Ellie tried to calm down, the words made no sense but gave her time to fight back the tears and try again. ‘Mummy told me to tell you that it’s your turn now’, she managed to say. ‘I’m on my own because she’s gone away with Davy. They’re having a baby. Davy don’t want me. Mummy said to tell you she’s gone away.’

The man stared at her, his look terrifying. ‘I’ve nowhere else to go’, she cried pitifully before bursting into tears again, hugging herself as she rocked back and forth on the cold wooden block.

She had been told so many stories about the circus. She had been taken her to the shows and looked out for this man. ‘That’s your daddy’ they had said.

Each time he came to town they would meet briefly. He had lied, telling her she was pretty; given her sweets and ruffled her hair. Last time he had asked if she wanted to run away with him, to learn how to dance and twirl, live a life of adventure travelling from place to place. It sounded so much better than the cramped flat where Mummy and Davy got drunk and forgot to make dinner.

They had left that morning to catch a bus to far away.
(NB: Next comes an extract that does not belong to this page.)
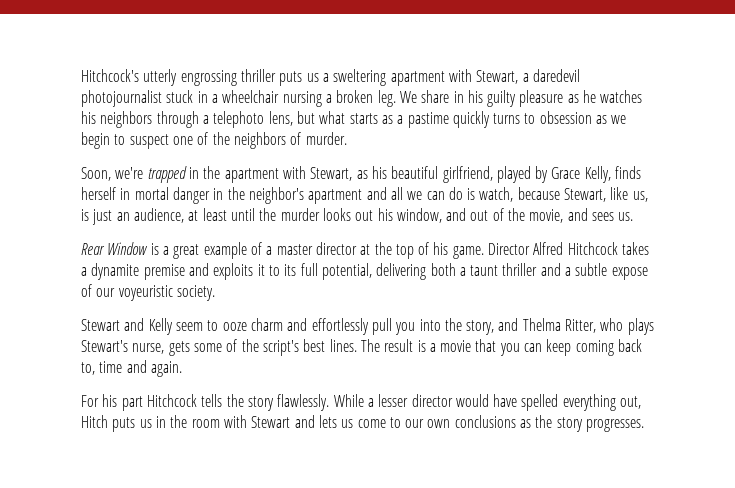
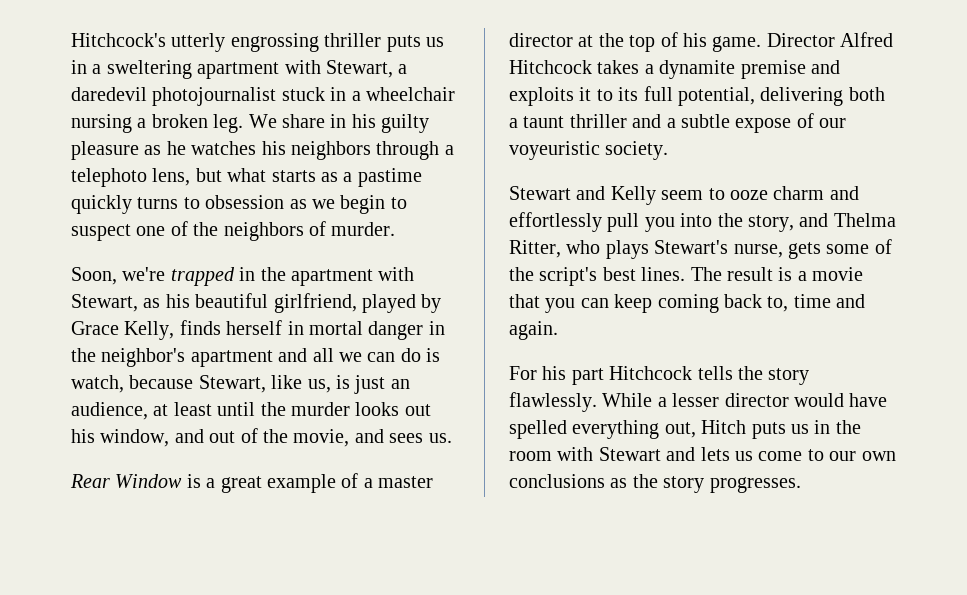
- Hitchcock's utterly engrossing thriller puts us a sweltering apartment with Stewart, a daredevil photojournalist stuck in a wheelchair nursing a broken leg.
+ Hitchcock's utterly engrossing thriller puts us in a sweltering apartment with Stewart, a daredevil photojournalist stuck in a wheelchair nursing a broken leg.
Ellie had been given the money to go to the circus after school, carefully zipped into her dirty skirt pocket. Mummy had kissed her and cried when she said goodbye. Mummy never kissed her.

The man was on his phone. Ellie sat still, cold and alone, needing the toilet but afraid to ask. When the police arrived she wondered what she had done wrong. She had tried so hard to do exactly as instructed today, but Davy had always told her she was a pest and would come to a bad end.